## EXERCISE
Give the data again exactly as it appears, excluding any pictures.
START DATA FOR THE TASK
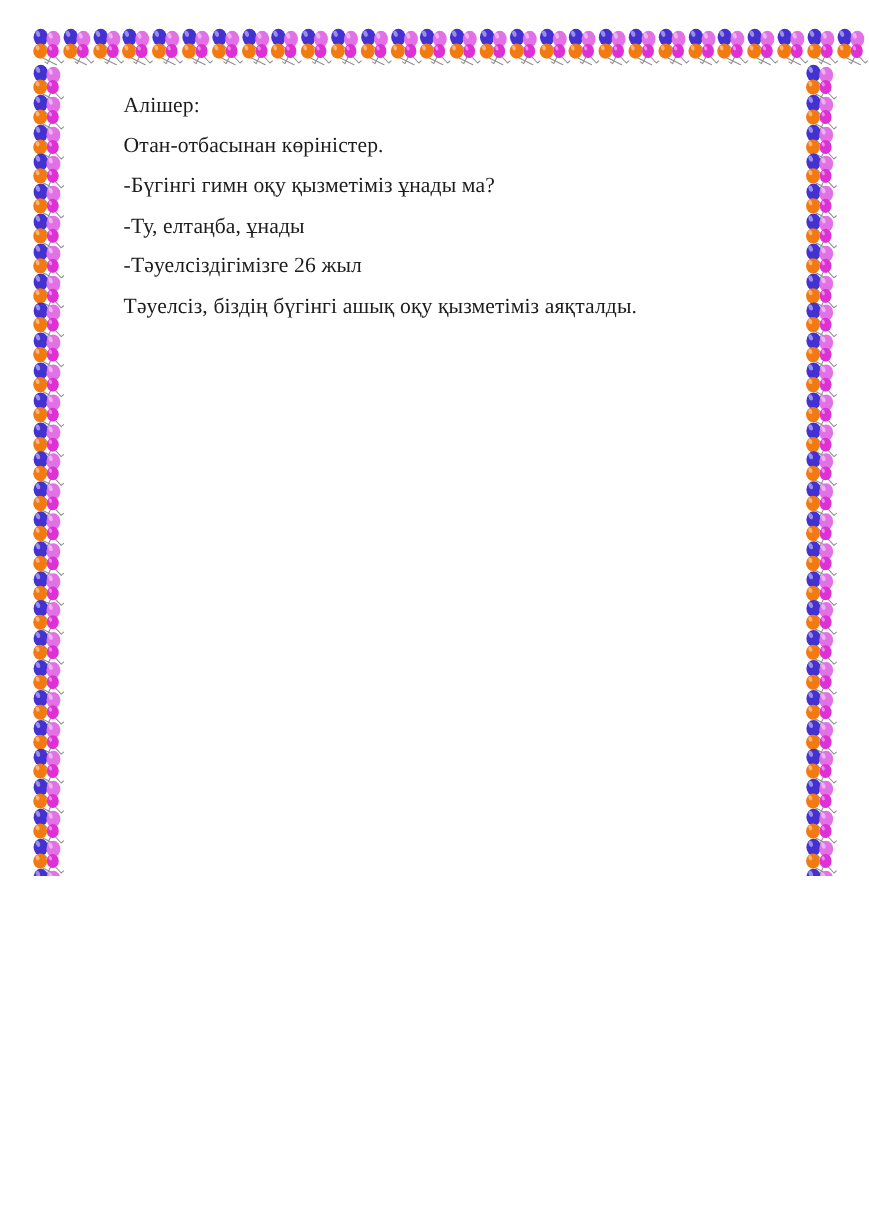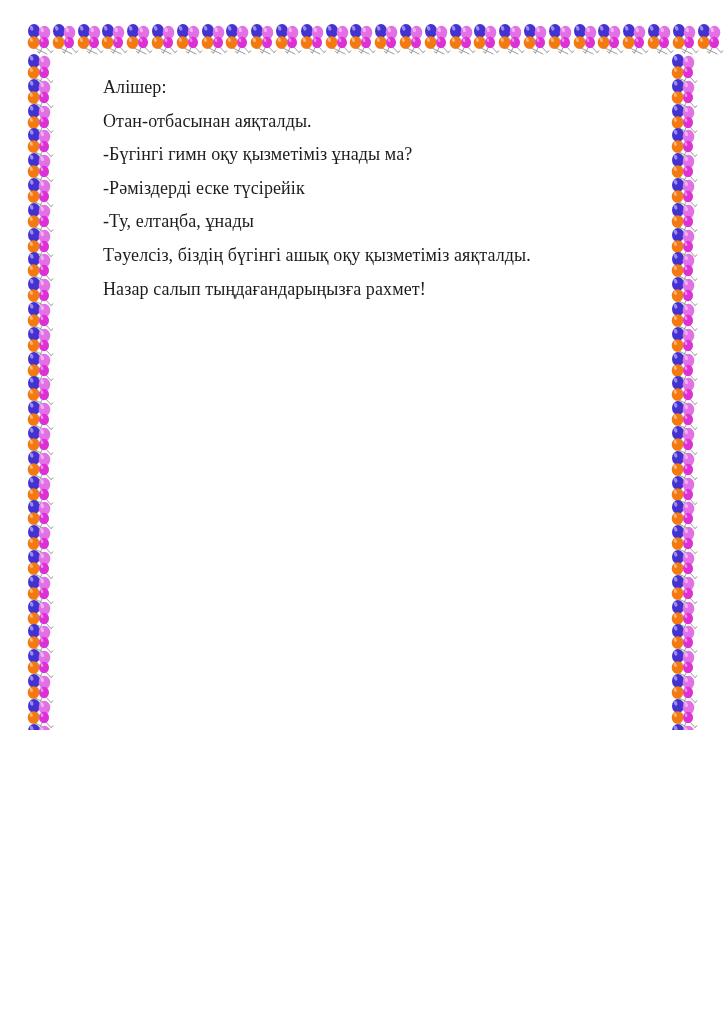"Отан-отбасынан аяқталды." p { text: аяқталды -> көріністер }
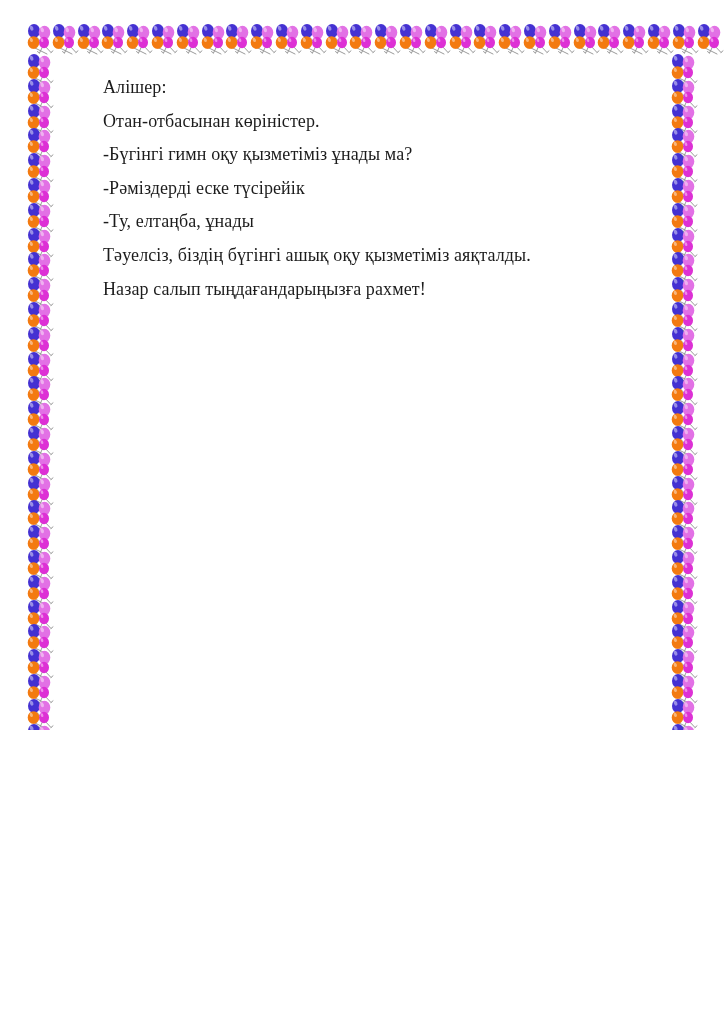"-Рәміздерді еске түсірейік" p { html: <p>-Рәміздерді еске түсірейік</p> -> none }
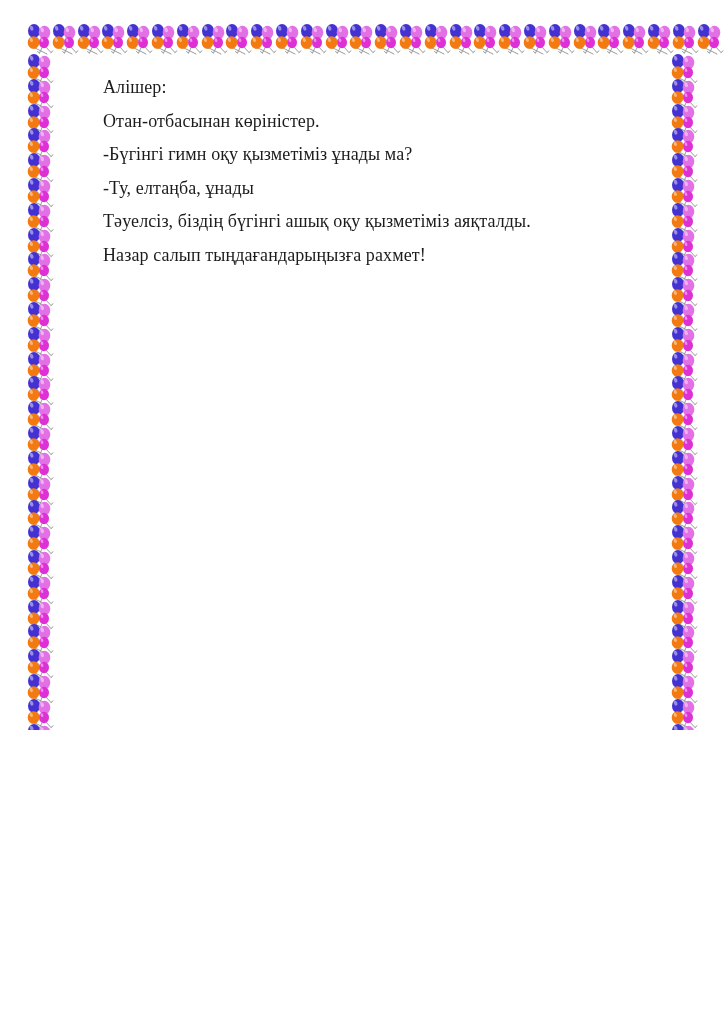"-Тәуелсіздігімізге 26 жыл" p { html: none -> <p>-Тәуелсіздігімізге 26 жыл</p> }
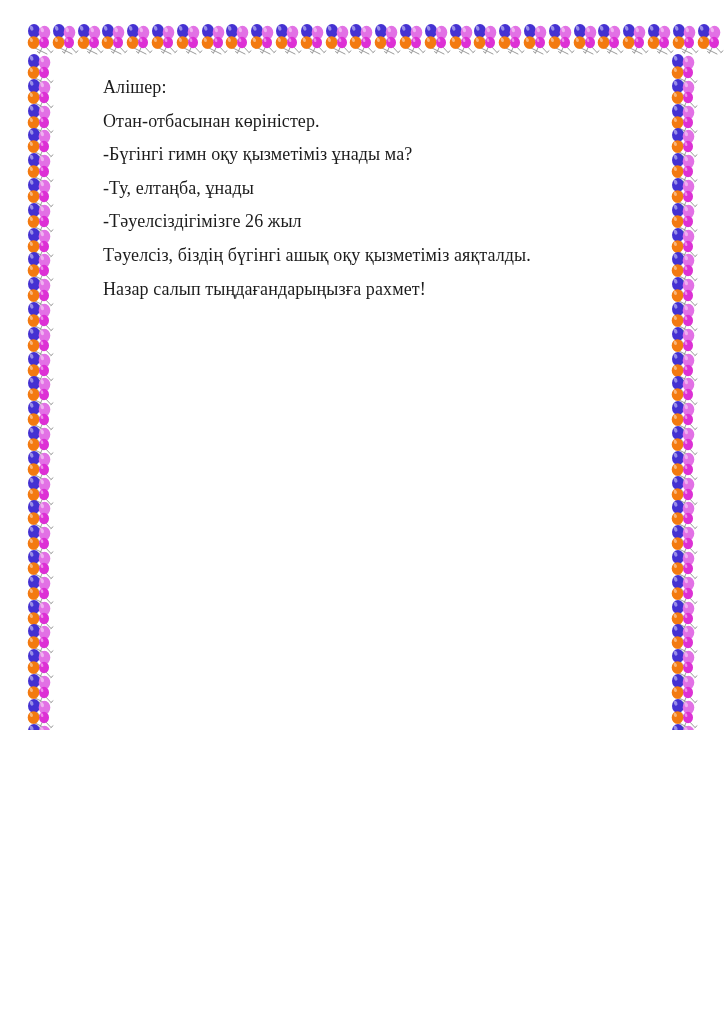"Назар салып тыңдағандарыңызға рахмет!" p { html: <p>Назар салып тыңдағандарыңызға рахмет!</p> -> none }
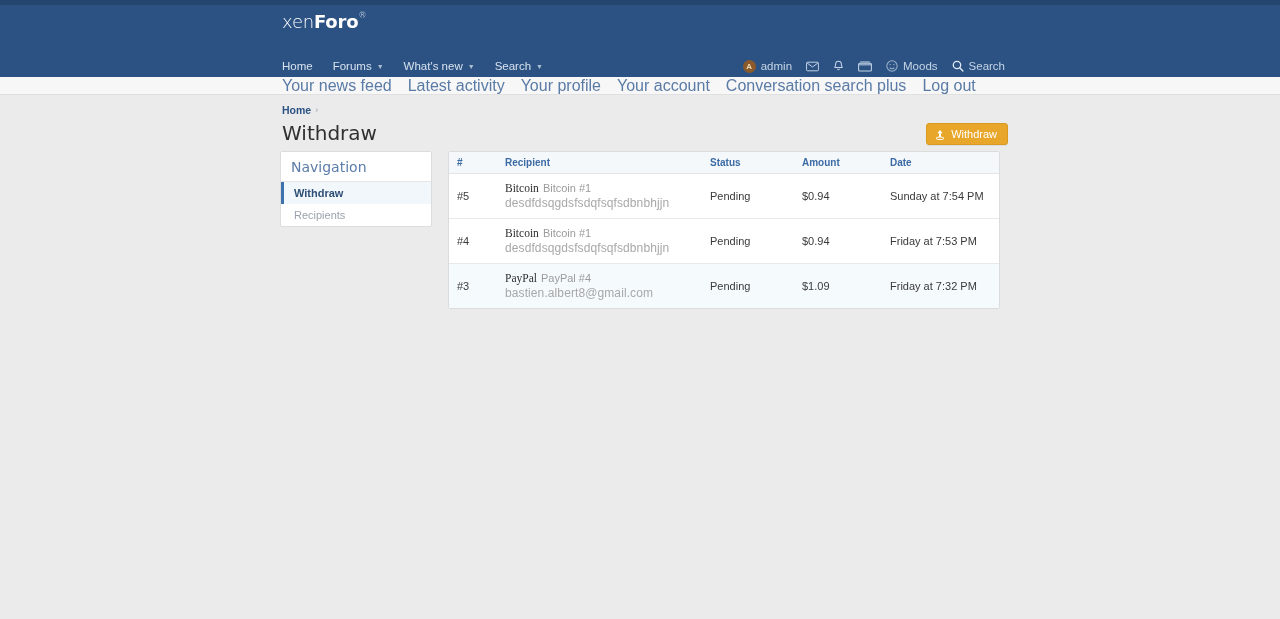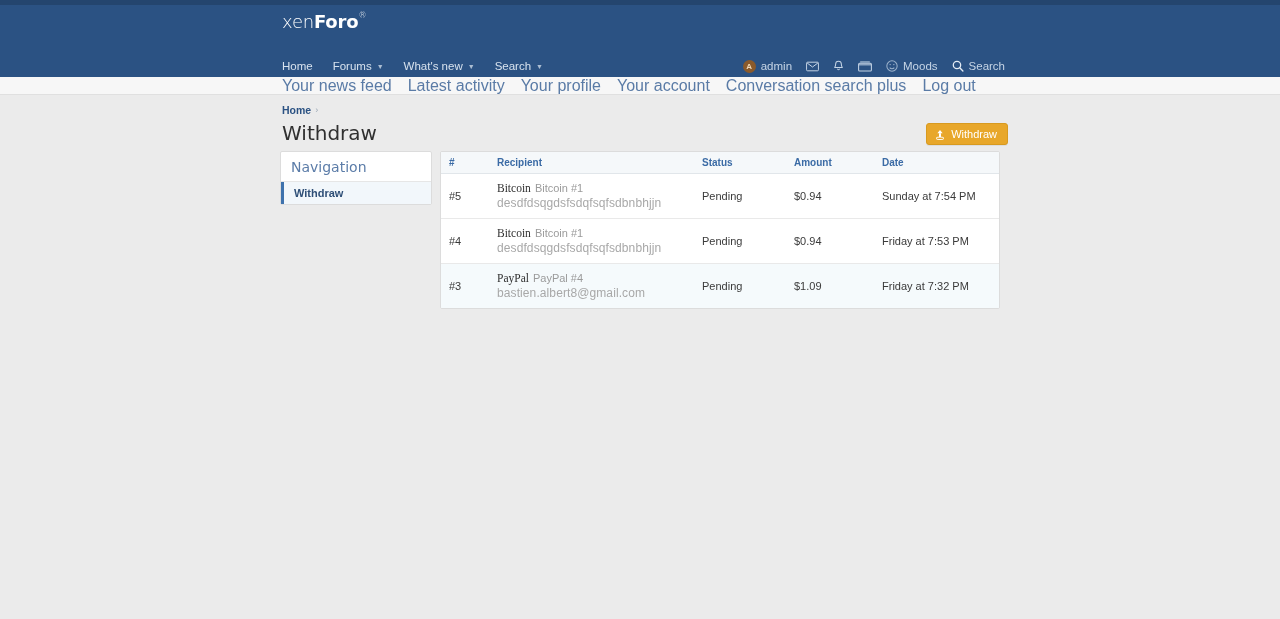"Navigation" .cols { gap: 8px -> 16px }
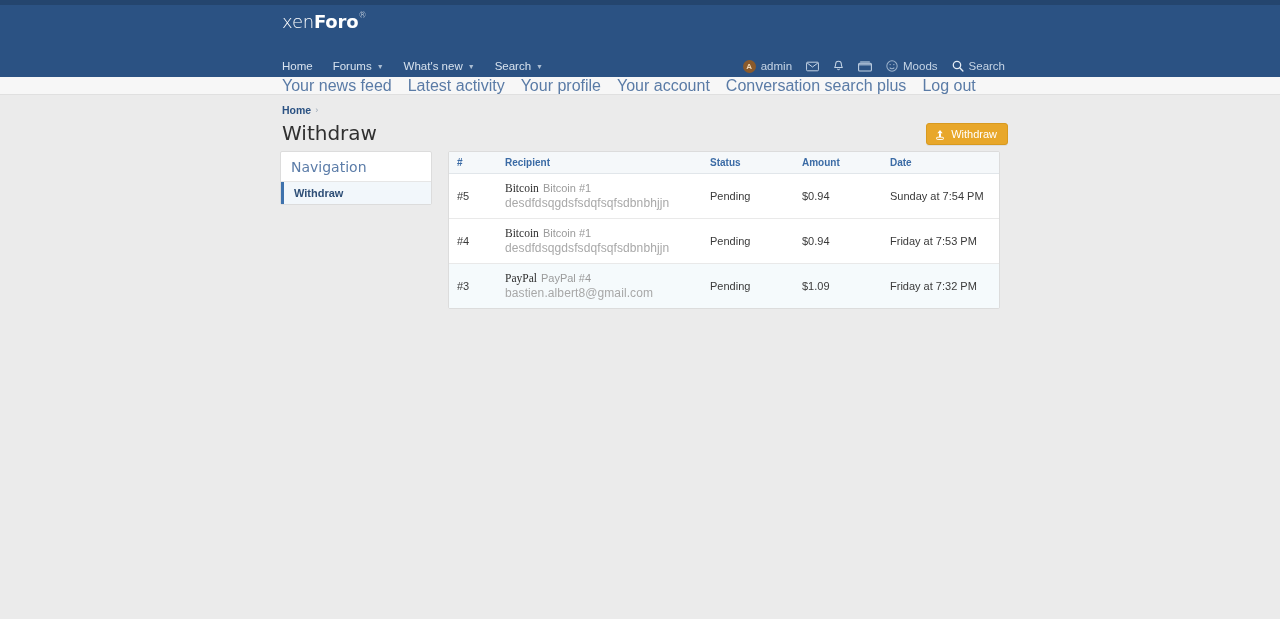"Recipients" div.block-nav-row { html: none -> <div> <span>Recipients</span> </div> }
END DATA FOR THE TASK
## ANSWER
"Отан-отбасынан аяқталды." p { text: аяқталды -> көріністер }
"-Рәміздерді еске түсірейік" p { html: <p>-Рәміздерді еске түсірейік</p> -> none }
"-Тәуелсіздігімізге 26 жыл" p { html: none -> <p>-Тәуелсіздігімізге 26 жыл</p> }
"Назар салып тыңдағандарыңызға рахмет!" p { html: <p>Назар салып тыңдағандарыңызға рахмет!</p> -> none }
"Navigation" .cols { gap: 8px -> 16px }
"Recipients" div.block-nav-row { html: none -> <div> <span>Recipients</span> </div> }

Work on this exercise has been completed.